• What the task requires:
Gather all lines in the entries that include the word "półką".

• Data supplied:

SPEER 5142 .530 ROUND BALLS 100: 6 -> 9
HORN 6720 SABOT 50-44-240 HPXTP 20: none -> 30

...

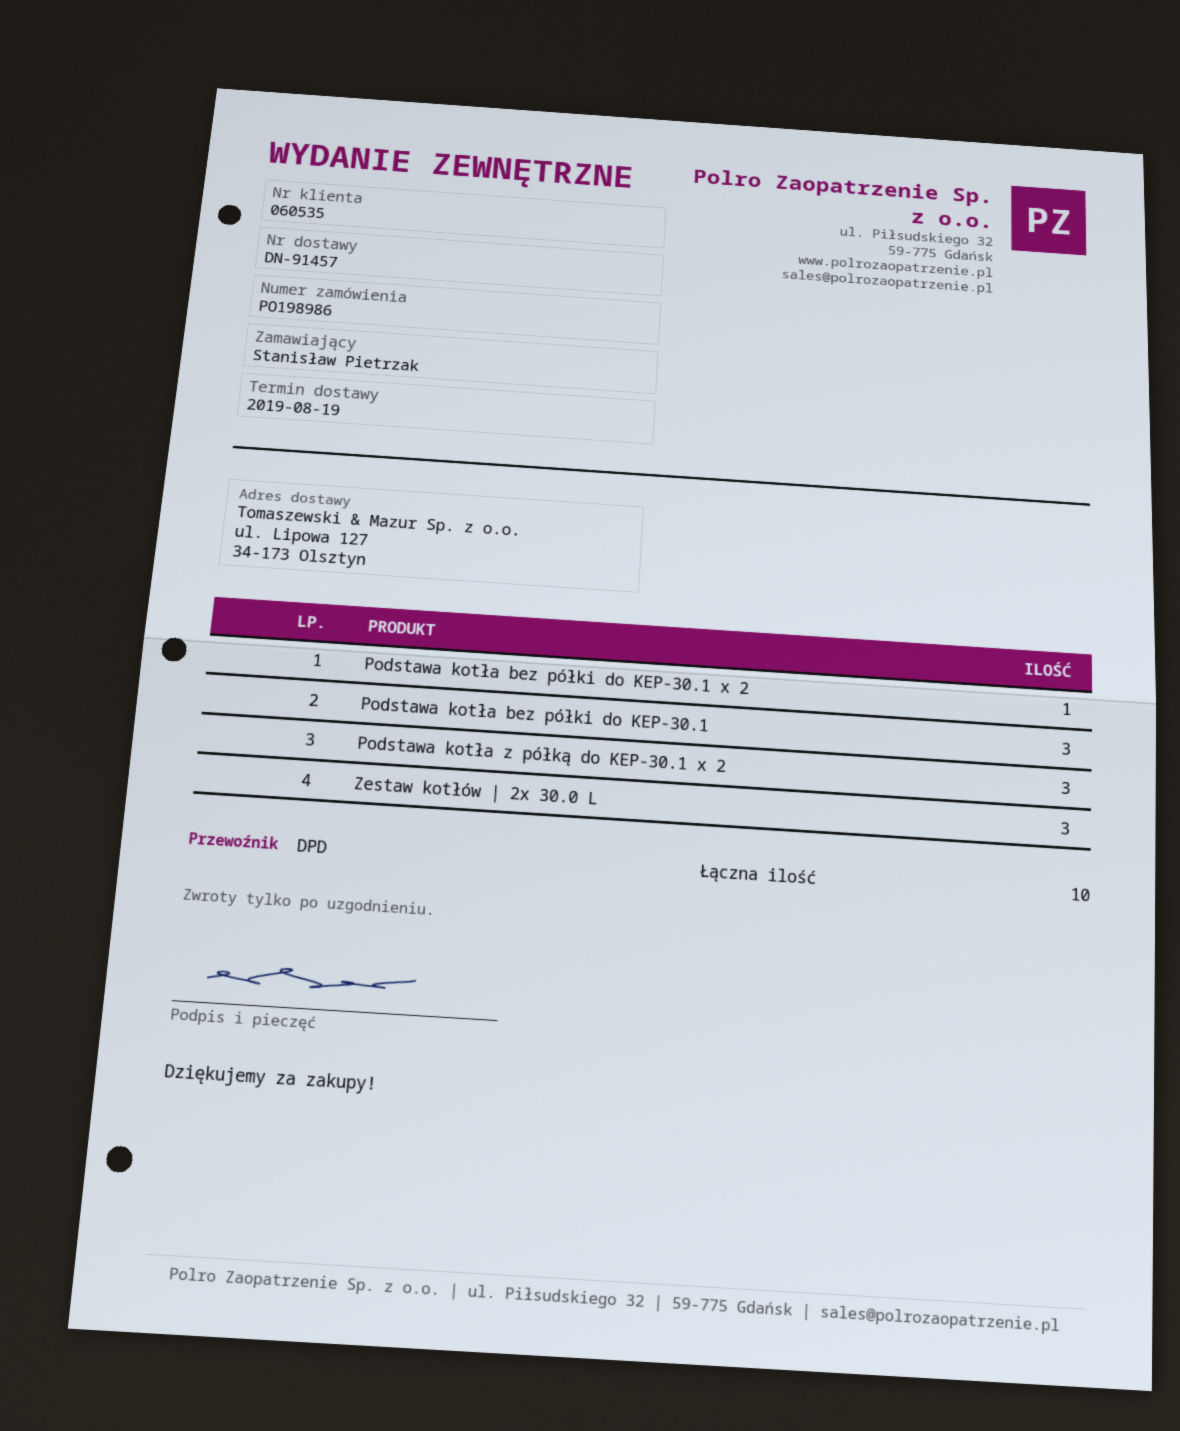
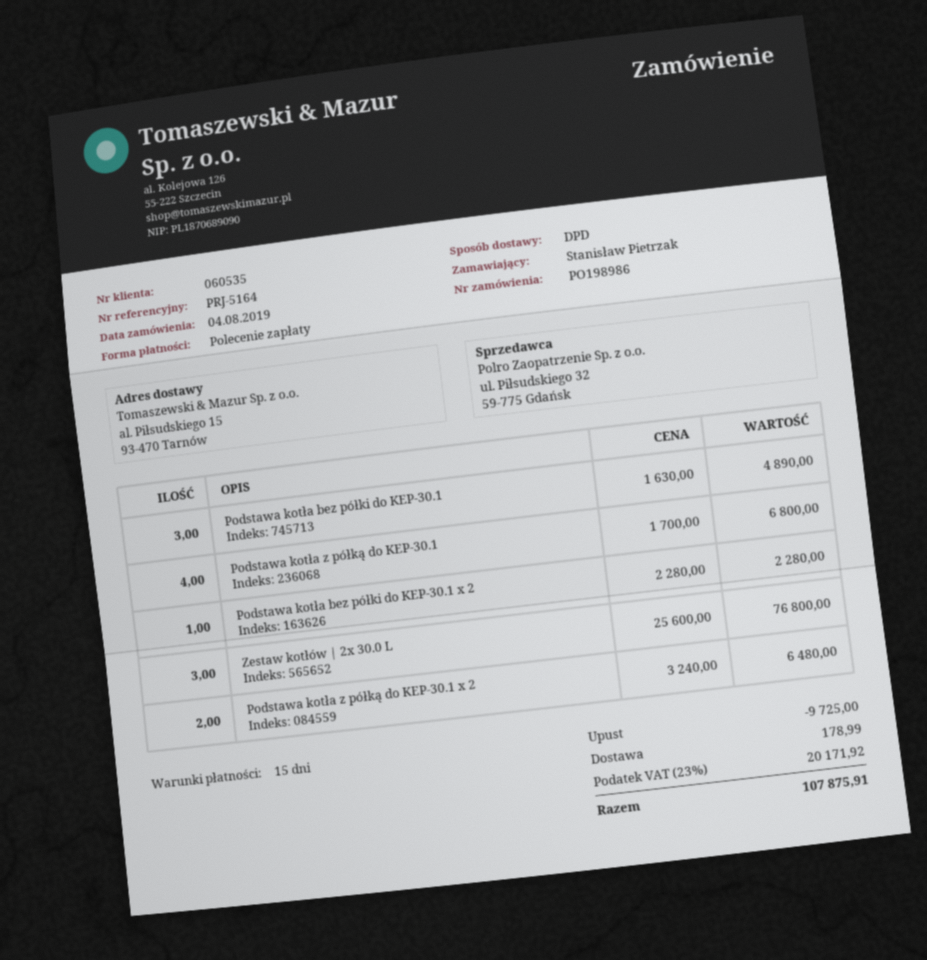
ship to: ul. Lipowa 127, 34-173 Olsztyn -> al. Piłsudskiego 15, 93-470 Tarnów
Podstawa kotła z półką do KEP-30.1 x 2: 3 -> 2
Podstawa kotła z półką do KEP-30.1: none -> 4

...

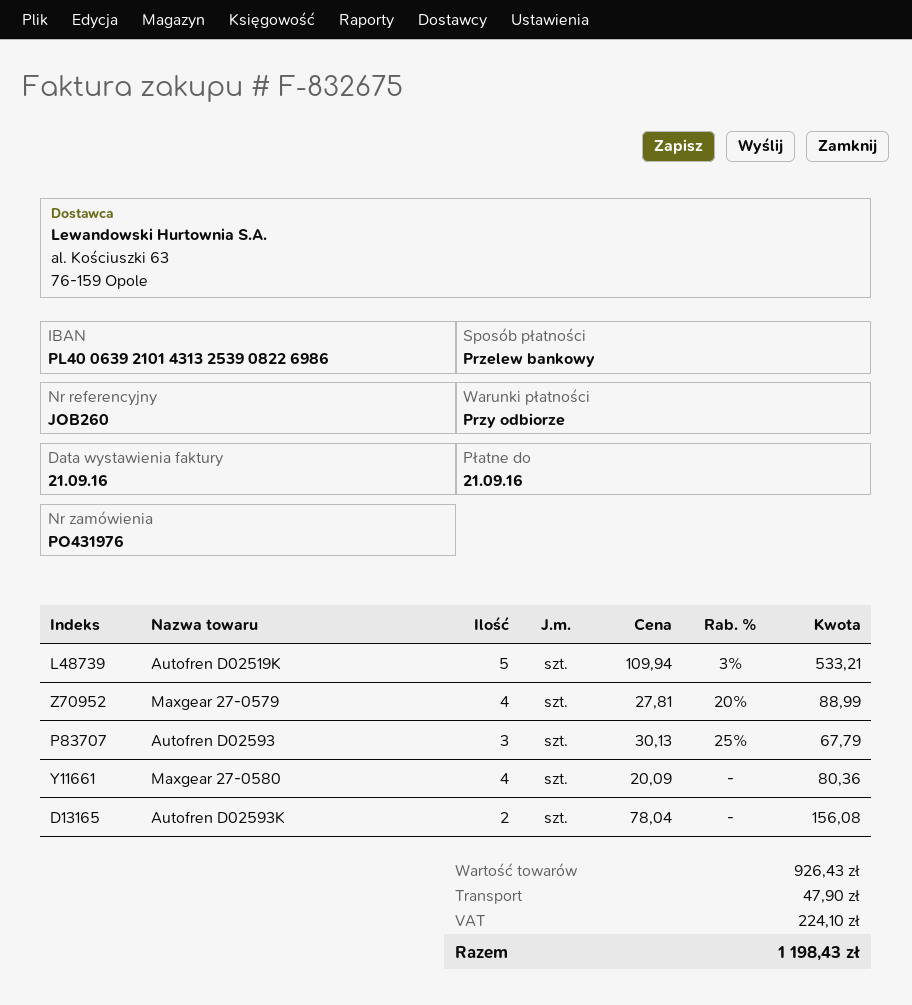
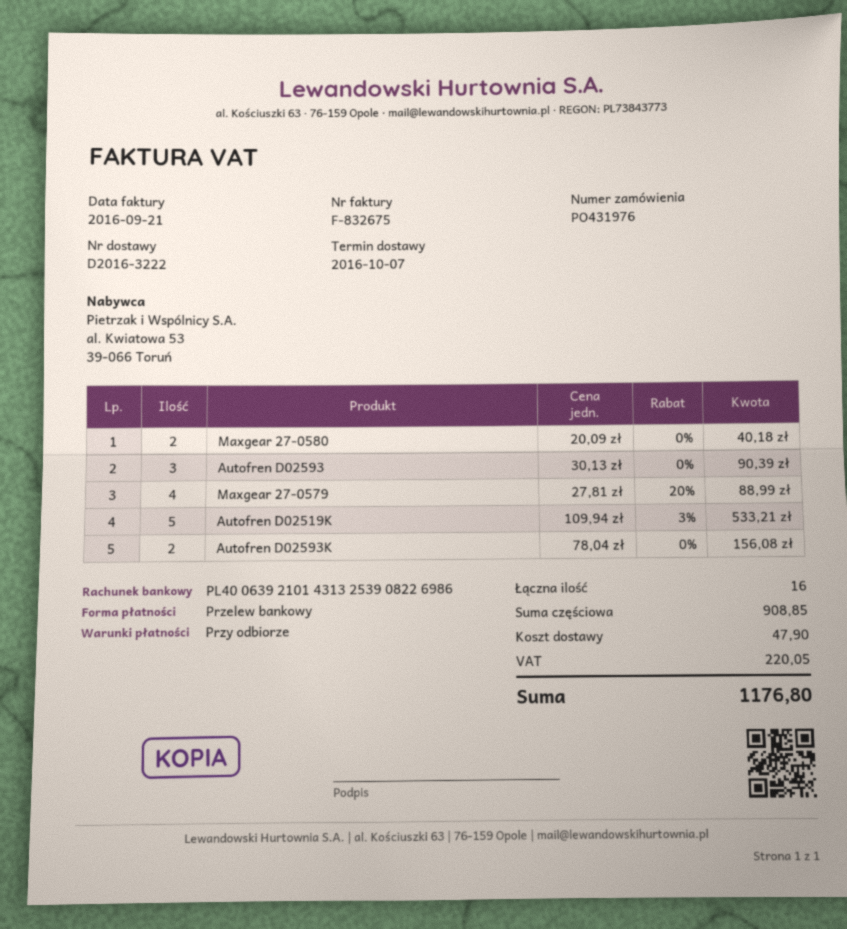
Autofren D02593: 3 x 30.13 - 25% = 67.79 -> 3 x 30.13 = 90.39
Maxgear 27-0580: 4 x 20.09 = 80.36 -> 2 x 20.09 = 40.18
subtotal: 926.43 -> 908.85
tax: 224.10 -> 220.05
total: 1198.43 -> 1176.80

• Output for this task:
Podstawa kotła z półką do KEP-30.1 x 2: 3 -> 2
Podstawa kotła z półką do KEP-30.1: none -> 4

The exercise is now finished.